The government had promised to change the law following a case in which a tenant called Martin Fitzpatrick had been told by Sterling Housing Association that he could not inherit the assured tenancy of his partner’s flat after his death. Mr Fitzpatrick, who was a former Royal Navy serviceman, had lived with his partner for 20 years. The Court of Appeal case had been lost in 1997 but three appeals court judges had demanded reform of the Rent Act 1997 to update the law.

Solicitor Will Rolt, who represented Mr Fitzpatrick, hoped the Law Commission’s review was likely to be the vehicle for the change. However, it ultimately took a further appeal to the House of Lords the next year to gain redress. In 1999 the Law Lords ruled 3-2 that Mr Fitzpatrick was a member of his partner’s family for the purposes of the Rent Act. Lord Nicholls said “there can be no rational or other basis” for discrimination against same-sex couples.

Inside Housing's front page in January 2008
Inside Housing's front page in January 2008

10 years ago

A shortage of family homes was being made worse as the vast majority of new homes being built were one and two-bedroom flats, Inside Housing revealed after a survey of 33 English councils.

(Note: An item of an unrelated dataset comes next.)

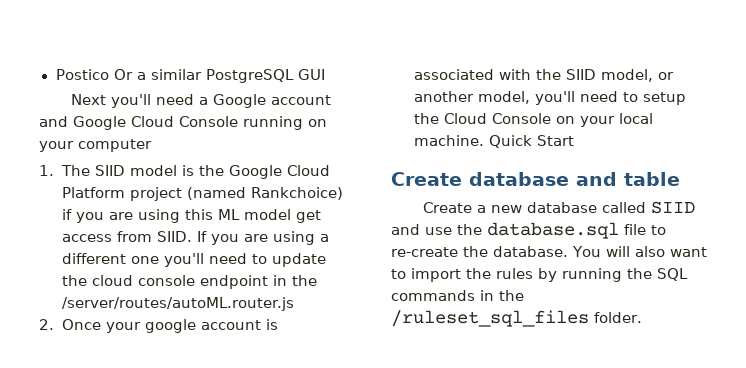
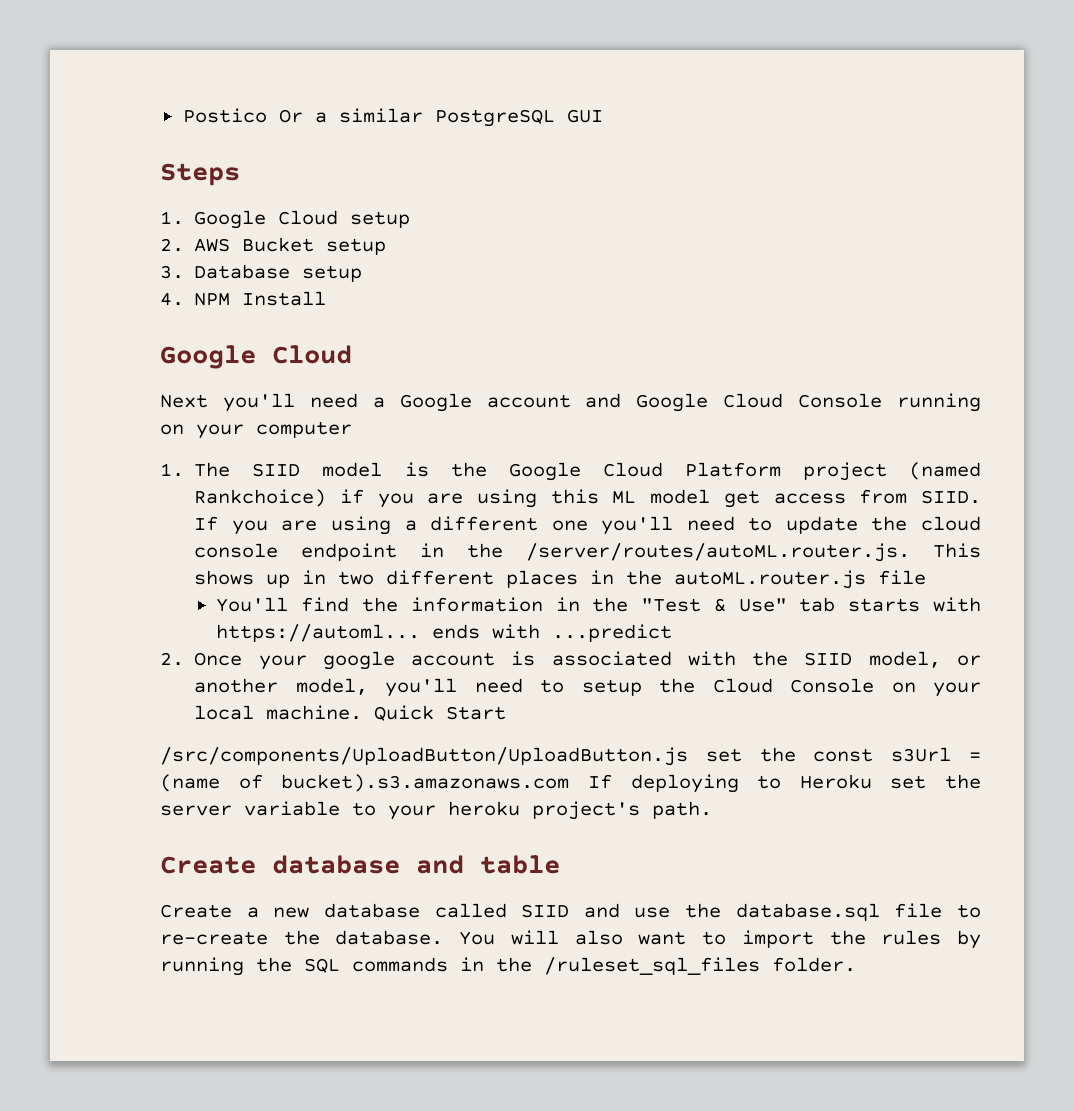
(325, 74) none -> [160,163,240,186] [160,210,411,229] [160,237,387,255] [160,264,363,282] [160,291,327,306] [160,345,352,369] // Steps // 1. Google Cloud setup // 2. AWS Bucket setup // 3. Database setup // 4. NPM Install // Google Cloud
[61,297,295,311] /server/routes/autoML.router.js -> [526,543,981,562] [194,570,927,589] [216,597,982,612] [216,624,673,642] /server/routes/autoML.router.js. This shows up in two different places in the autoML.router.js file // You'll find the information in the "Test & Use" tab starts with https://automl... ends with ...predict
(574, 140) none -> [160,747,981,766] [160,774,981,793] [160,801,712,820] // /src/components/UploadButton/UploadButton.js set the const s3Url = (name of bucket).s3.amazonaws.com If deploying to Heroku set the server variable to your heroku project's path.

Most new build affordable and private housing was small flats, and the problem was worse in overcrowded councils. Tower Hamlets, at the time called “the most overcrowded borough in the most overcrowded city” by London Councils, added 923 affordable one and two-bedroom homes, but 124 family-sized homes. The figures for private sale homes were even more striking, with 1,615 one or two-bed homes and 68 family-sized homes.

No family-sized housing of any tenure was built in two out of the previous three years in Watford.